== Data shown ==
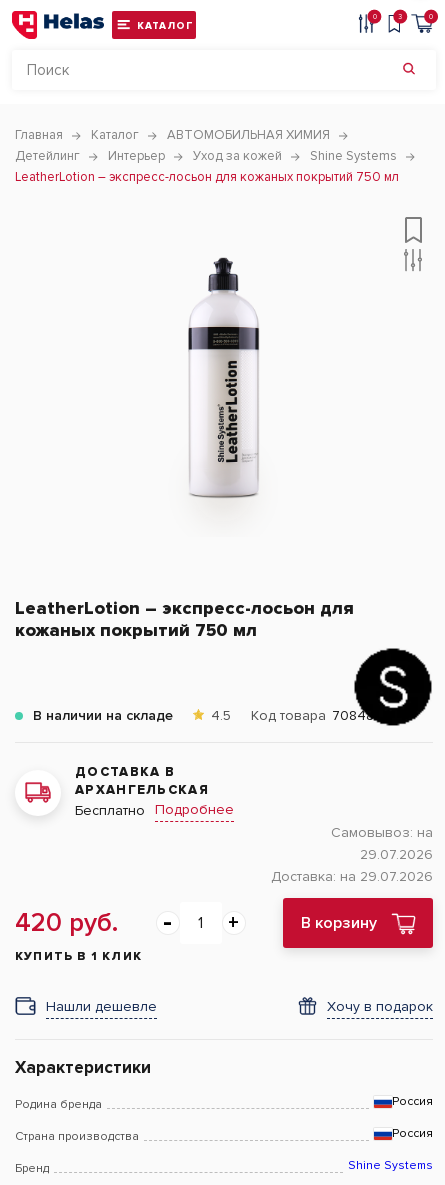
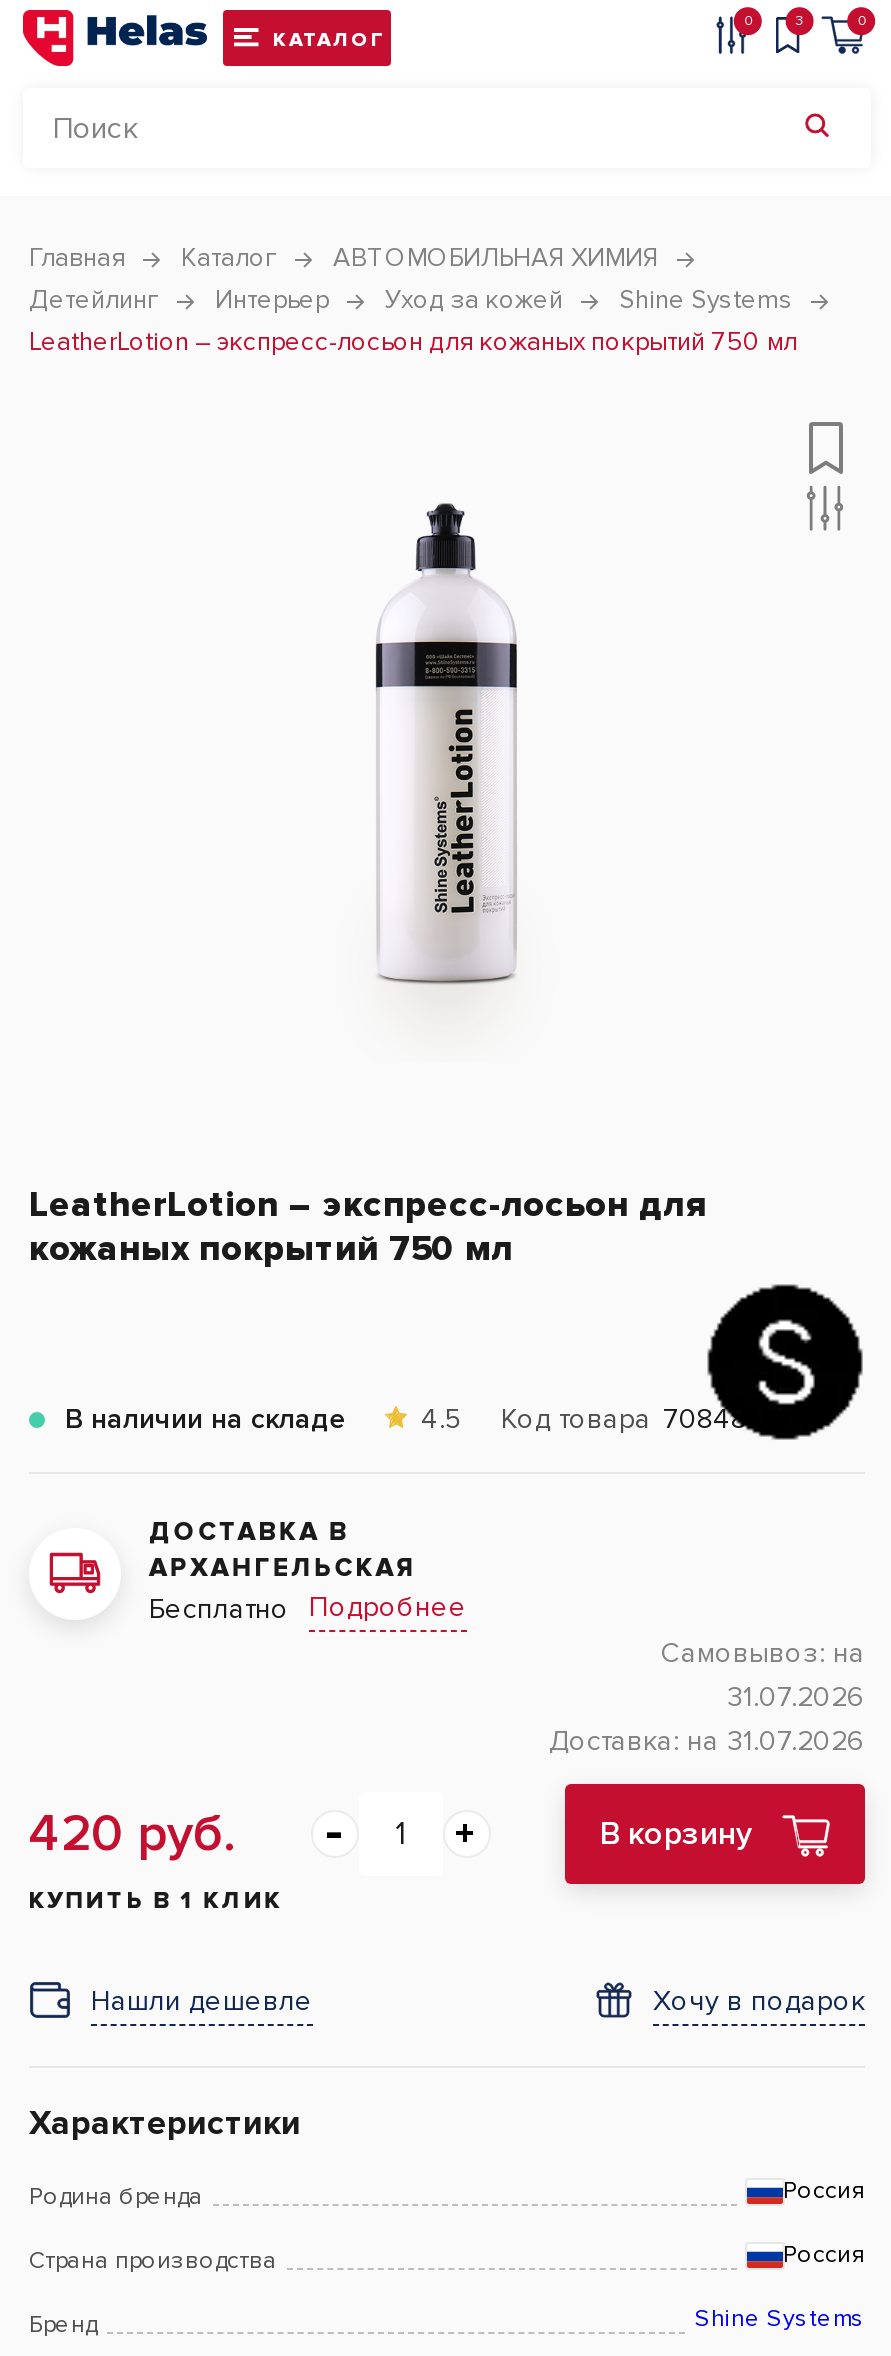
[360,846,433,863] 29.07.2026 -> [727,1680,865,1714] 31.07.2026
[271,868,433,885] Доставка: на 29.07.2026 -> [549,1724,865,1758] Доставка: на 31.07.2026

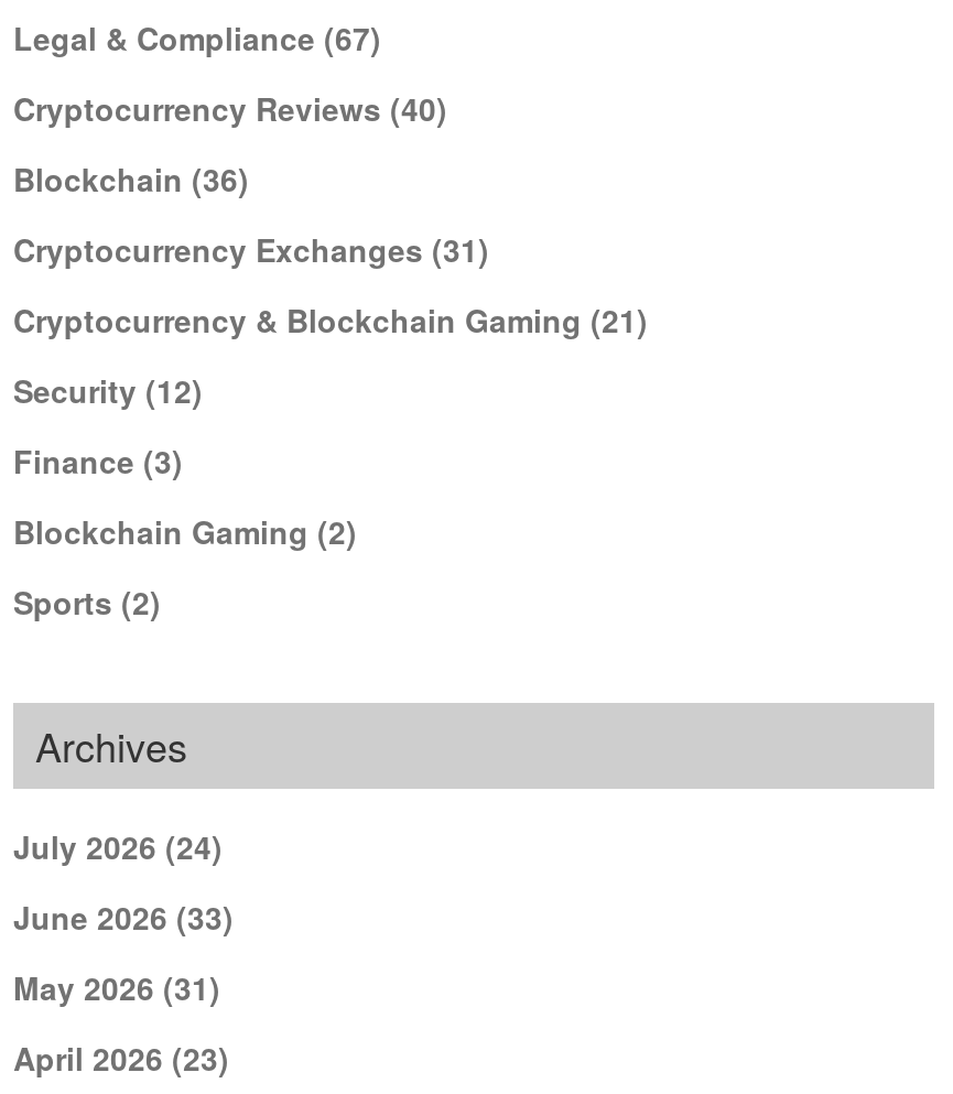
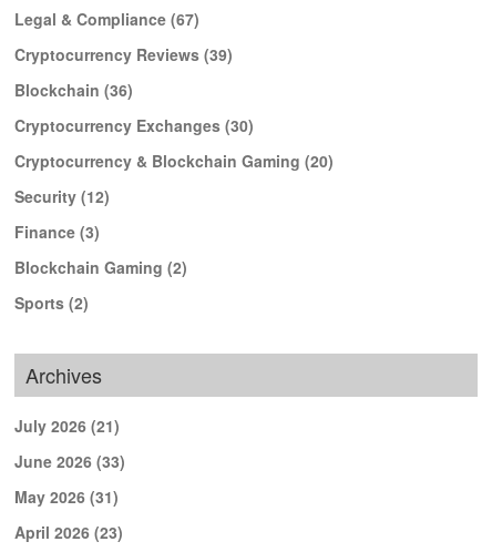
[13,85,447,129] Cryptocurrency Reviews (40) -> [14,43,233,65] Cryptocurrency Reviews (39)
[13,226,489,270] Cryptocurrency Exchanges (31) -> [14,114,254,136] Cryptocurrency Exchanges (30)
[13,297,648,341] Cryptocurrency & Blockchain Gaming (21) -> [14,149,334,171] Cryptocurrency & Blockchain Gaming (20)
[13,823,223,867] July 2026 (24) -> [14,414,120,436] July 2026 (21)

== Work request ==
When you transcribe the entries above, begin at their first line, end with the line containing "[13,85,447,129] Cryptocurrency Reviews", and copy each line exactly without any picture.

== Response to the task ==
[360,846,433,863] 29.07.2026 -> [727,1680,865,1714] 31.07.2026
[271,868,433,885] Доставка: на 29.07.2026 -> [549,1724,865,1758] Доставка: на 31.07.2026

[13,85,447,129] Cryptocurrency Reviews (40) -> [14,43,233,65] Cryptocurrency Reviews (39)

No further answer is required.